Part 2
JJ's day in court goes as well as can be expected, but that doesn't mean it isn't a sea of anxiety and terror.
He sends me out to get him a bottle of water just before it starts, and that's when EJ texts me.
Thinking of you and your family.
Well, that's nice. But since EJ can never be with me, I'd just as soon he kept his nice thoughts to himself. I consider texting him back to tell him so, even though I know he'd only respond that everyone knows we're friends and it would look odd if he didn't support me on my beloved baby brother's day of reckoning.
My phone buzzes again while I'm still standing there indecisive with JJ's water and two dollars to pay for it in my hand.
I know Aiden Jennings. He's a terrific attorney. More of a specialist in criminal matters than Justin is, as well.

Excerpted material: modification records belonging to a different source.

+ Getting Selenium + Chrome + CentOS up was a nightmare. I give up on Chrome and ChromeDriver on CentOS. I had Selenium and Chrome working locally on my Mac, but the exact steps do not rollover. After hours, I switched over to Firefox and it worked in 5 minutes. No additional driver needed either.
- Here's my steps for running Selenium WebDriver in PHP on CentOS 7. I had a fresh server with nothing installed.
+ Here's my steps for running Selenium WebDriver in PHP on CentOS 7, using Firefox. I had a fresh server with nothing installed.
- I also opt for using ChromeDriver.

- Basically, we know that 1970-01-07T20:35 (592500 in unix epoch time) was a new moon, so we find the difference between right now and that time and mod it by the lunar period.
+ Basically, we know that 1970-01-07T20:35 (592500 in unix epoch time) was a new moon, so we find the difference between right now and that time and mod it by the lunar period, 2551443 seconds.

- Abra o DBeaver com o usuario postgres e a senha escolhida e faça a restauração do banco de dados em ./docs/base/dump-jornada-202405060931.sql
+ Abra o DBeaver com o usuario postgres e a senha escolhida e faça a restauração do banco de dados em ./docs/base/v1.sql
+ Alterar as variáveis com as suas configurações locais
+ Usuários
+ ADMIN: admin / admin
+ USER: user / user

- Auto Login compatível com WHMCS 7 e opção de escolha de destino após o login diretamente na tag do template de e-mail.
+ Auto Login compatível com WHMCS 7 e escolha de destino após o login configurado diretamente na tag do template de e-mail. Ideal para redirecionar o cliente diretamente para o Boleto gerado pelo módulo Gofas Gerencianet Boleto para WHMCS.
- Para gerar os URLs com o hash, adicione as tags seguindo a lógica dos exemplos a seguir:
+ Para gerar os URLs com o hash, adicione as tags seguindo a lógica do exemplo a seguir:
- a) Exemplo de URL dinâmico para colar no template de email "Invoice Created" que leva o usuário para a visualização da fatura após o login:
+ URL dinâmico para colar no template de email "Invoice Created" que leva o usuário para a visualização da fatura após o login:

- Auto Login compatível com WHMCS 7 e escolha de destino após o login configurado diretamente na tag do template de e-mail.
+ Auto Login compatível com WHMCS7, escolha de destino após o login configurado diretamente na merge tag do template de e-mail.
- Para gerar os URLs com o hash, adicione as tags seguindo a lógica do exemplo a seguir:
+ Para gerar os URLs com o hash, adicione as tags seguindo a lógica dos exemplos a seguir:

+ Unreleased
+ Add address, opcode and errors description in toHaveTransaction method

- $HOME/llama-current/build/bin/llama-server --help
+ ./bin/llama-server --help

EJ has a law degree and a great deal of familiarity with the criminal justice system. I know he knows what he's talking about. I know he wouldn't talk up Aiden Jennings if he didn't think he was telling the truth. He's managed to say the only thing that could give me the slightest hint of peace of mind, and now I can't bring myself to tell him to go away (or just block his number) like I know I should. Instead I text back.
Thank you.
I get an answer instantly.
Your brother is lucky to have you. There's nothing fraudulent about that, Abigail.
I turn off the phone and bury it deep in my purse before running back to JJ with the overpriced water.
I steadfastly refuse to think about EJ for the rest of the hearing. Instead, I think about other people. That's my job. Every time JJ catches my eye, I need to look calm and confident and supportive. Never nervous. As my mother clutches my hand, I need to feel solid and trustworthy and positive. Never flighty.
I slipped, but I can go back to being the good girl I was born to be.
I can.
The judge has a touch of Anne Milbauer in him. Not more than a touch, thankfully; but he certainly thinks that making an example of a Horton would show the world that he's unbiased and can't be bought. I don't understand this perception that the Hortons somehow have unlimited power and have perpetrated a reign of terror on the town of Salem. So my family refurbished the town square and helped build the hospital. That's not exactly the same as running a criminal empire.
Still, when the judge talks about not making assumptions because someone is from a good family, I believe deep in my heart that he must somehow be thinking about me, not JJ. JJ has owned up to his mistakes and fought back from his bad choices. My mistakes are hidden.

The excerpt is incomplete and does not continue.